(AIM OF THE EXERCISE) In the records below, find the line containing "margin-top:14px; font-size:17px; font-weight:bold;". Output it and every line after it to the end, unchanged, with no pictures.
*** TASK DATA
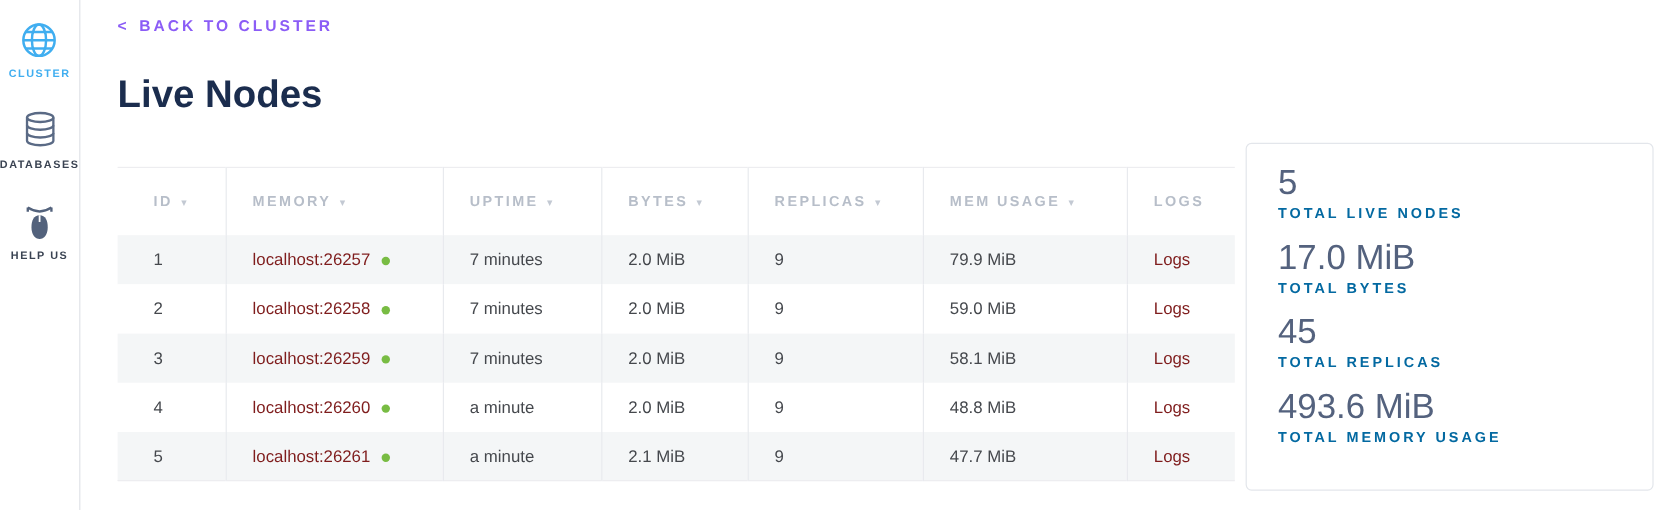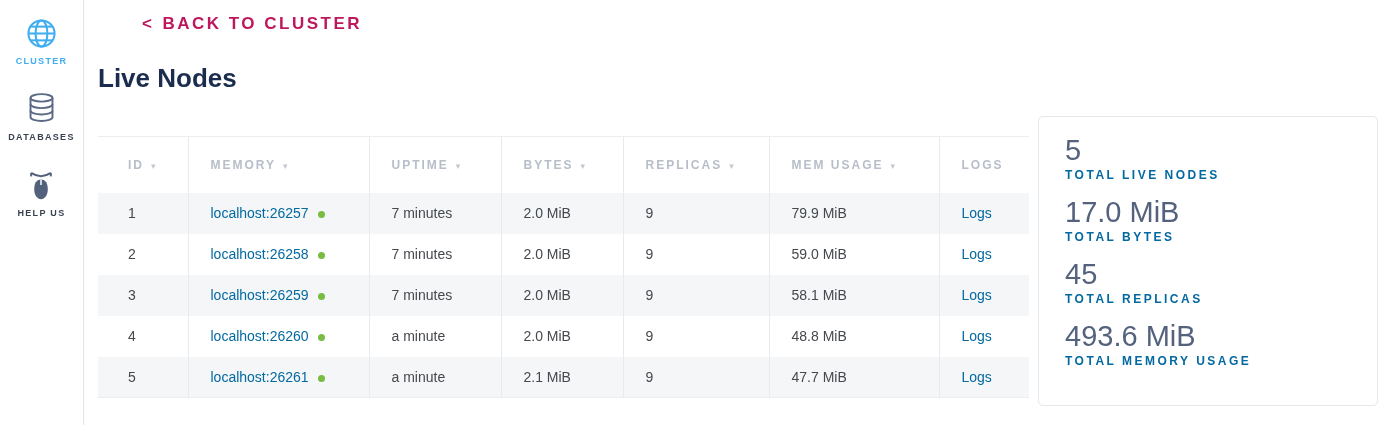--- a/index.html
+++ b/index.html
@@ -23,8 +23,8 @@
   
   .main { position:absolute; left:75px; top:0; right:0; bottom:0; padding-left:23px; }
   .back-link {
-    display:inline-block; margin-top:14px; font-size:17px; font-weight:bold;
-    letter-spacing:2.5px; color:#be185d; text-decoration:none; cursor:pointer;margin-left:44px;
+    display:inline-block; margin-top:14px; font-size:13px; font-weight:bold;
+    letter-spacing:2.5px; color:#8b5cf6; text-decoration:none; cursor:pointer;
   }
   .back-link .chev { margin-right:8px; }
   .page-title { margin-top:29px; font-size:26px; font-weight:bold; color:#1b2d4e; }

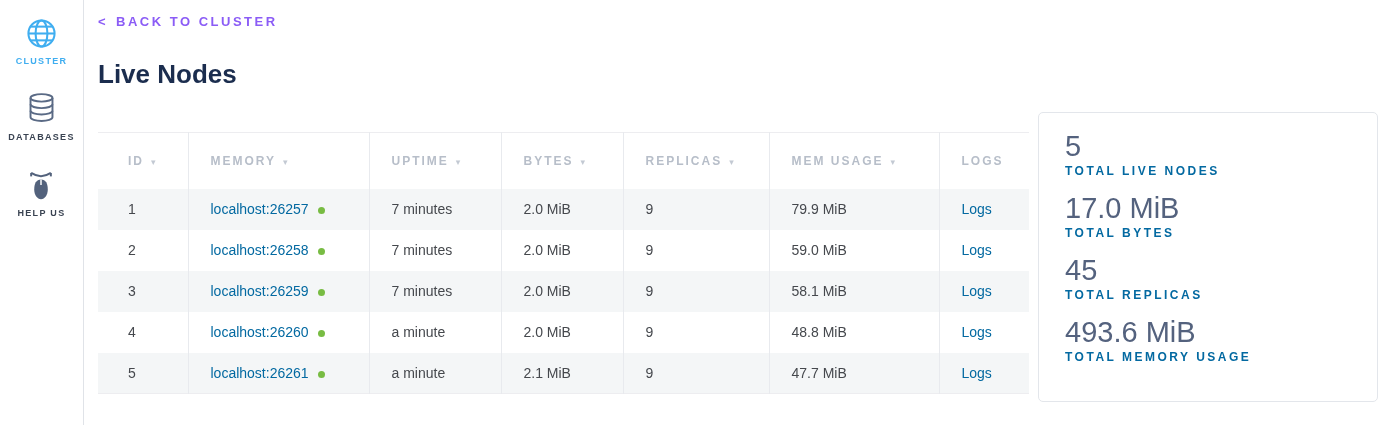--- a/index.html
+++ b/index.html
@@ -8,7 +8,7 @@
 
   
   .sidebar {
-    position:absolute; left:0; top:0; width:84px; height:425px;
+    position:absolute; left:0; top:0; width:67px; height:425px;
     background:#ffffff; border-right:1px solid #e0e3e8;
     display:flex; flex-direction:column; align-items:center; padding-top:16px;
   }

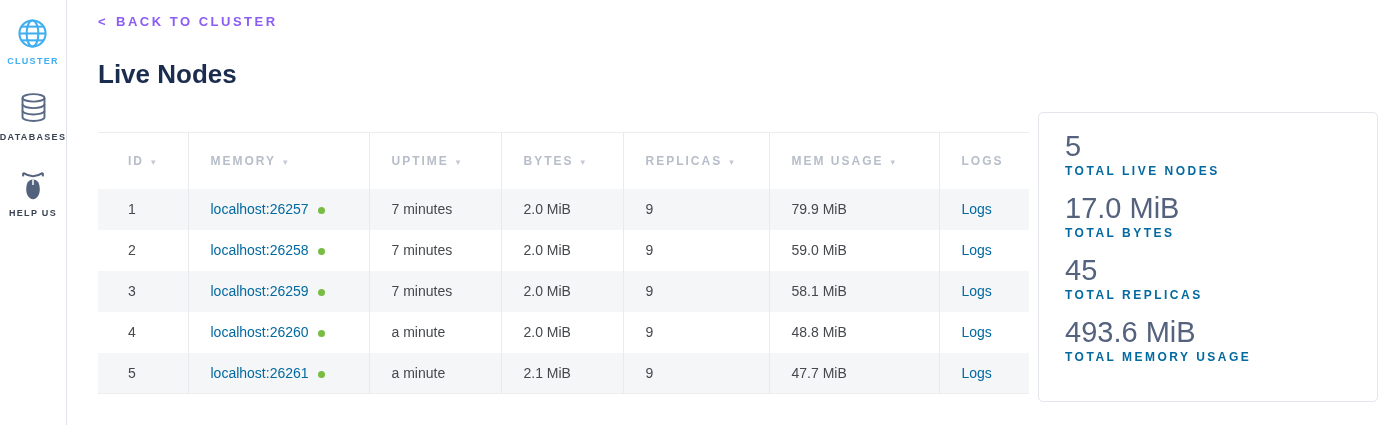--- a/index.html
+++ b/index.html
@@ -27,7 +27,7 @@
     letter-spacing:2.5px; color:#8b5cf6; text-decoration:none; cursor:pointer;
   }
   .back-link .chev { margin-right:8px; }
-  .page-title { margin-top:29px; font-size:26px; font-weight:bold; color:#1b2d4e; }
+  .page-title { margin-top:29px; font-size:32px; font-weight:bold; color:#1b2d4e; }
 
   .content-row { display:flex; align-items:flex-start; margin-top:22px; }
 

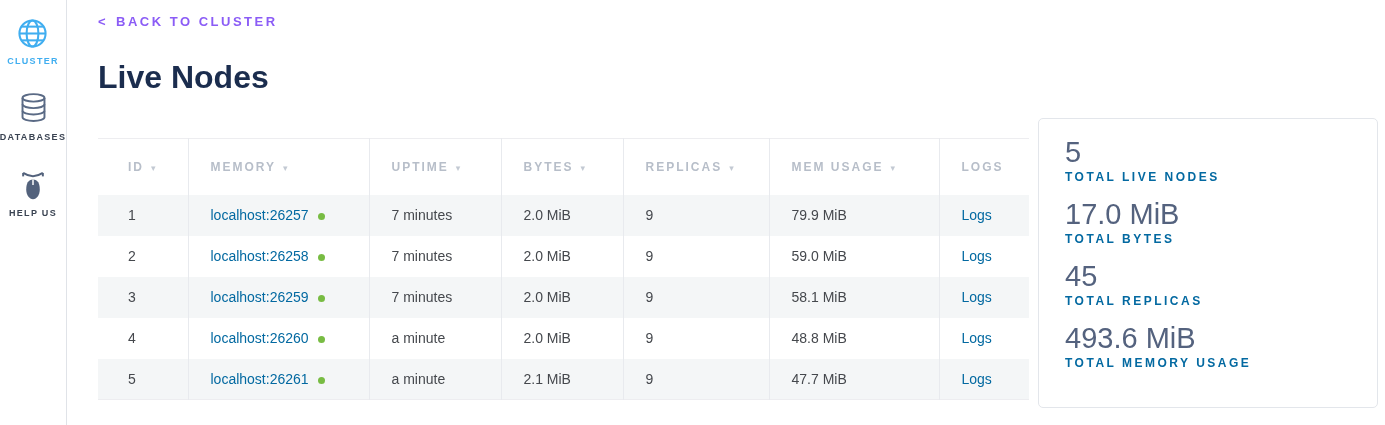--- a/index.html
+++ b/index.html
@@ -53,7 +53,7 @@
   tr.odd td { background:#f4f6f7; }
   tr.even td { background:#ffffff; }
   th.col-id, td.cell-id { padding-left:30px; }
-  a.node-link, a.logs-link { color:#0369a1; text-decoration:none; cursor:pointer; }
+  a.node-link, a.logs-link { color:#7f1d1d; text-decoration:none; cursor:pointer; }
   .dot {
     display:inline-block; width:7px; height:7px; border-radius:50%;
     background:#78bc43; margin-left:9px; vertical-align:middle;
******
(ANSWER TO THIS TASK)
-    display:inline-block; margin-top:14px; font-size:17px; font-weight:bold;
-    letter-spacing:2.5px; color:#be185d; text-decoration:none; cursor:pointer;margin-left:44px;
+    display:inline-block; margin-top:14px; font-size:13px; font-weight:bold;
+    letter-spacing:2.5px; color:#8b5cf6; text-decoration:none; cursor:pointer;
   }
   .back-link .chev { margin-right:8px; }
   .page-title { margin-top:29px; font-size:26px; font-weight:bold; color:#1b2d4e; }

--- a/index.html
+++ b/index.html
@@ -8,7 +8,7 @@
 
   
   .sidebar {
-    position:absolute; left:0; top:0; width:84px; height:425px;
+    position:absolute; left:0; top:0; width:67px; height:425px;
     background:#ffffff; border-right:1px solid #e0e3e8;
     display:flex; flex-direction:column; align-items:center; padding-top:16px;
   }

--- a/index.html
+++ b/index.html
@@ -27,7 +27,7 @@
     letter-spacing:2.5px; color:#8b5cf6; text-decoration:none; cursor:pointer;
   }
   .back-link .chev { margin-right:8px; }
-  .page-title { margin-top:29px; font-size:26px; font-weight:bold; color:#1b2d4e; }
+  .page-title { margin-top:29px; font-size:32px; font-weight:bold; color:#1b2d4e; }
 
   .content-row { display:flex; align-items:flex-start; margin-top:22px; }
 

--- a/index.html
+++ b/index.html
@@ -53,7 +53,7 @@
   tr.odd td { background:#f4f6f7; }
   tr.even td { background:#ffffff; }
   th.col-id, td.cell-id { padding-left:30px; }
-  a.node-link, a.logs-link { color:#0369a1; text-decoration:none; cursor:pointer; }
+  a.node-link, a.logs-link { color:#7f1d1d; text-decoration:none; cursor:pointer; }
   .dot {
     display:inline-block; width:7px; height:7px; border-radius:50%;
     background:#78bc43; margin-left:9px; vertical-align:middle;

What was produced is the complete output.